» Problem statement
Could you output, exactly and with nothing else, every line from the one that contains "be filled with" through the last line of the listing below?

· · ·

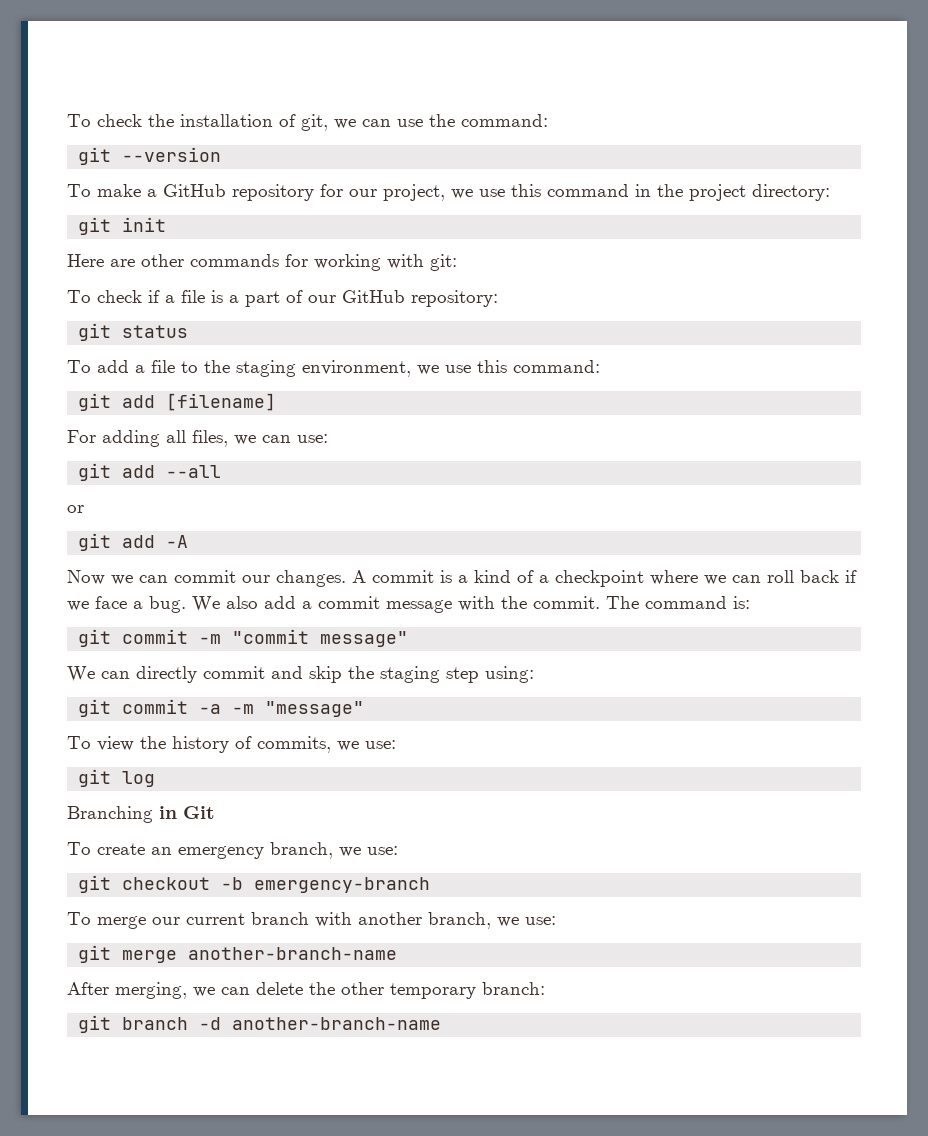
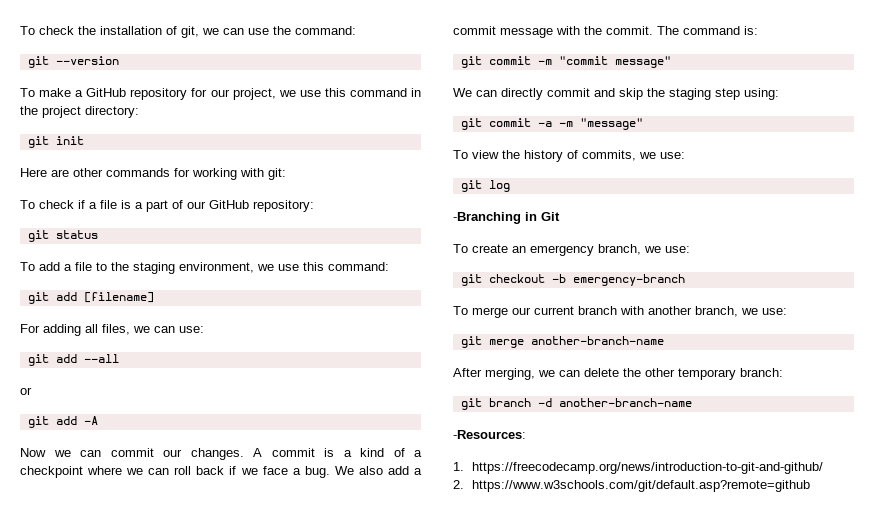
- Branching in Git
+ -Branching in Git
+ -Resources:
+ 1. https://freecodecamp.org/news/introduction-to-git-and-github/
+ 2. https://www.w3schools.com/git/default.asp?remote=github

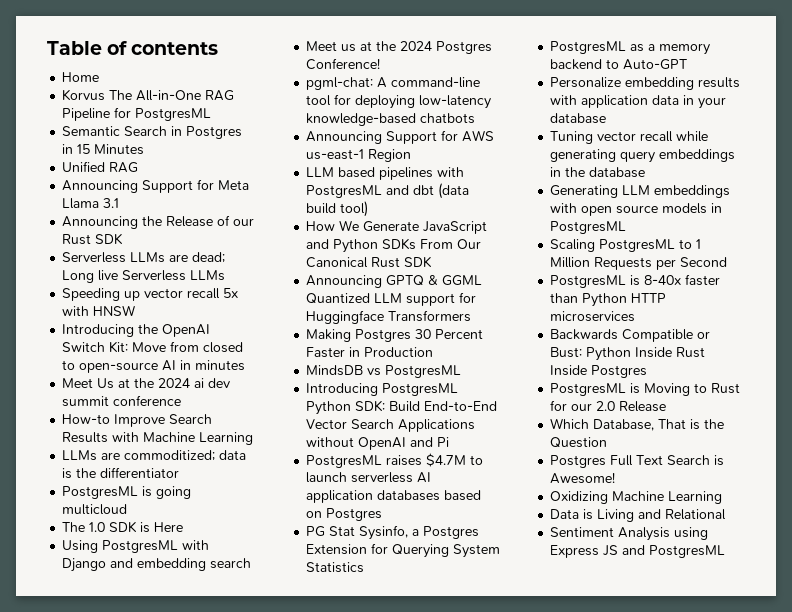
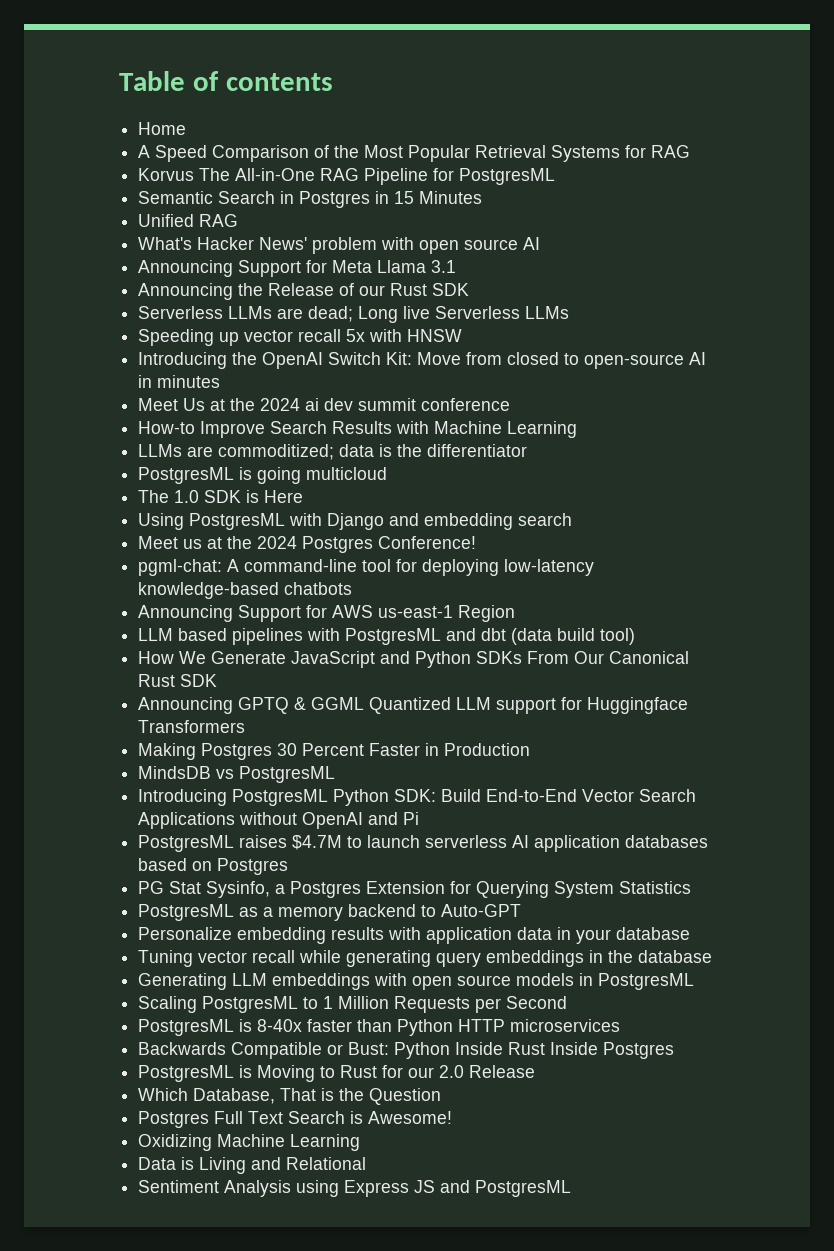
+ A Speed Comparison of the Most Popular Retrieval Systems for RAG
+ What's Hacker News' problem with open source AI

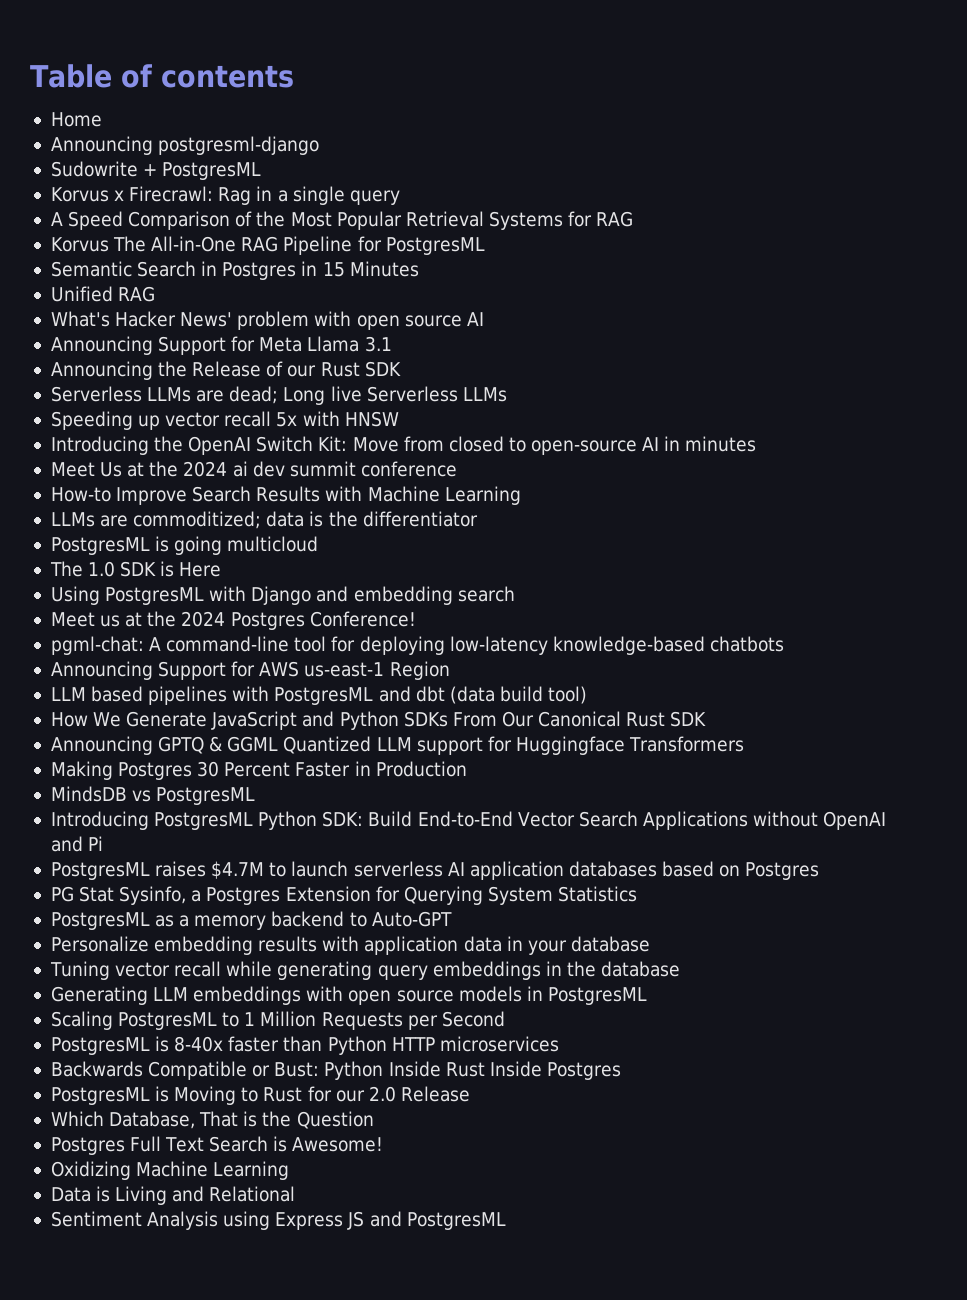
+ Announcing postgresml-django
+ Sudowrite + PostgresML
+ Korvus x Firecrawl: Rag in a single query

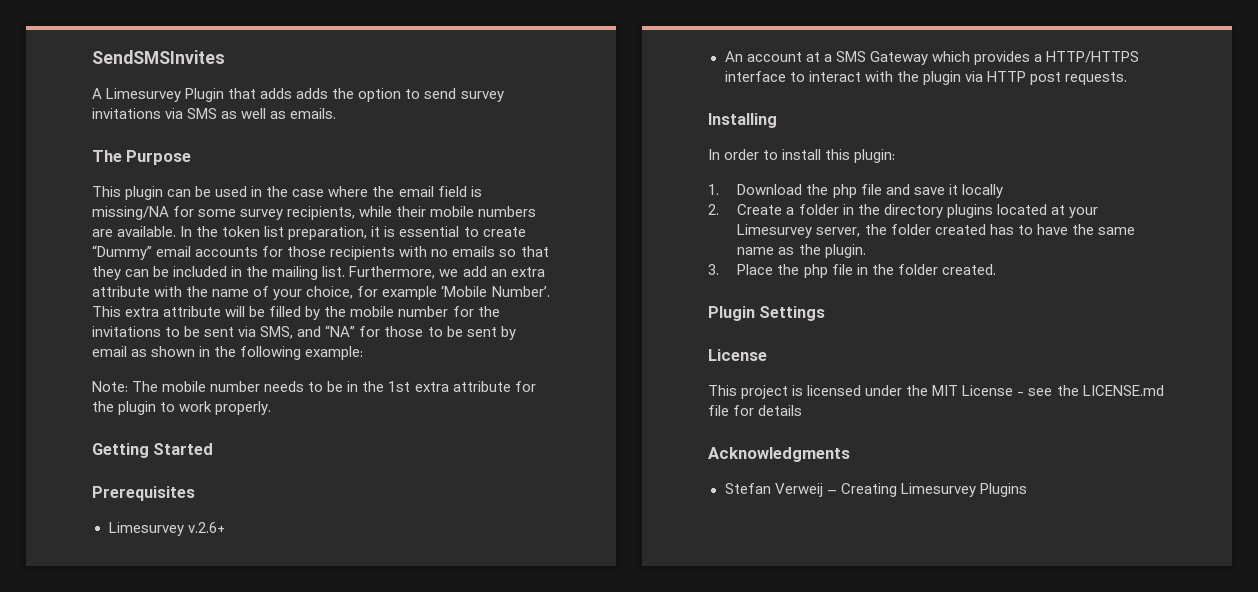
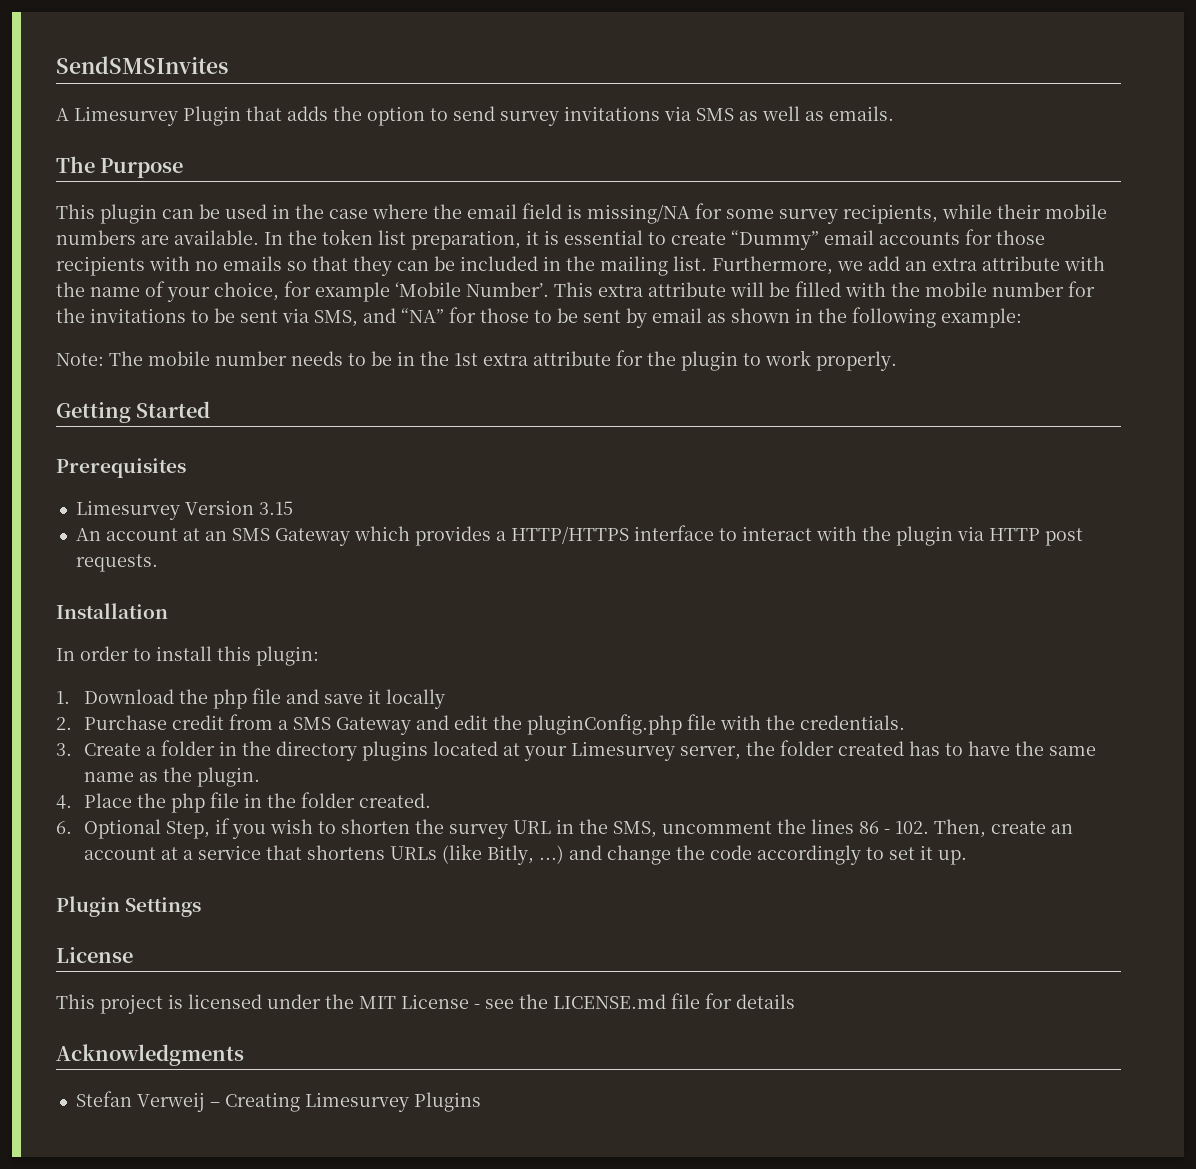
- A Limesurvey Plugin that adds adds the option to send survey invitations via SMS as well as emails.
+ A Limesurvey Plugin that adds the option to send survey invitations via SMS as well as emails.
- This extra attribute will be filled by the mobile number for the invitations to be sent via SMS, and “NA” for those to be sent by email as shown in the following example:
+ This extra attribute will be filled with the mobile number for the invitations to be sent via SMS, and “NA” for those to be sent by email as shown in the following example:
- Limesurvey v.2.6+
+ Limesurvey Version 3.15
- An account at a SMS Gateway which provides a HTTP/HTTPS interface to interact with the plugin via HTTP post requests.
+ An account at an SMS Gateway which provides a HTTP/HTTPS interface to interact with the plugin via HTTP post requests.
- Installing
+ Installation
- 2. Create a folder in the directory plugins located at your Limesurvey server, the folder created has to have the same name as the plugin.
+ 2. Purchase credit from a SMS Gateway and edit the pluginConfig.php file with the credentials.
+ 3. Create a folder in the directory plugins located at your Limesurvey server, the folder created has to have the same name as the plugin.
- 3. Place the php file in the folder created.
+ 4. Place the php file in the folder created.
+ 6. Optional Step, if you wish to shorten the survey URL in the SMS, uncomment the lines 86 - 102. Then, create an account at a service that shortens URLs (like Bitly, ...) and change the code accordingly to set it up.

· · ·

» Exercise output
+ This extra attribute will be filled with the mobile number for the invitations to be sent via SMS, and “NA” for those to be sent by email as shown in the following example:
- Limesurvey v.2.6+
+ Limesurvey Version 3.15
- An account at a SMS Gateway which provides a HTTP/HTTPS interface to interact with the plugin via HTTP post requests.
+ An account at an SMS Gateway which provides a HTTP/HTTPS interface to interact with the plugin via HTTP post requests.
- Installing
+ Installation
- 2. Create a folder in the directory plugins located at your Limesurvey server, the folder created has to have the same name as the plugin.
+ 2. Purchase credit from a SMS Gateway and edit the pluginConfig.php file with the credentials.
+ 3. Create a folder in the directory plugins located at your Limesurvey server, the folder created has to have the same name as the plugin.
- 3. Place the php file in the folder created.
+ 4. Place the php file in the folder created.
+ 6. Optional Step, if you wish to shorten the survey URL in the SMS, uncomment the lines 86 - 102. Then, create an account at a service that shortens URLs (like Bitly, ...) and change the code accordingly to set it up.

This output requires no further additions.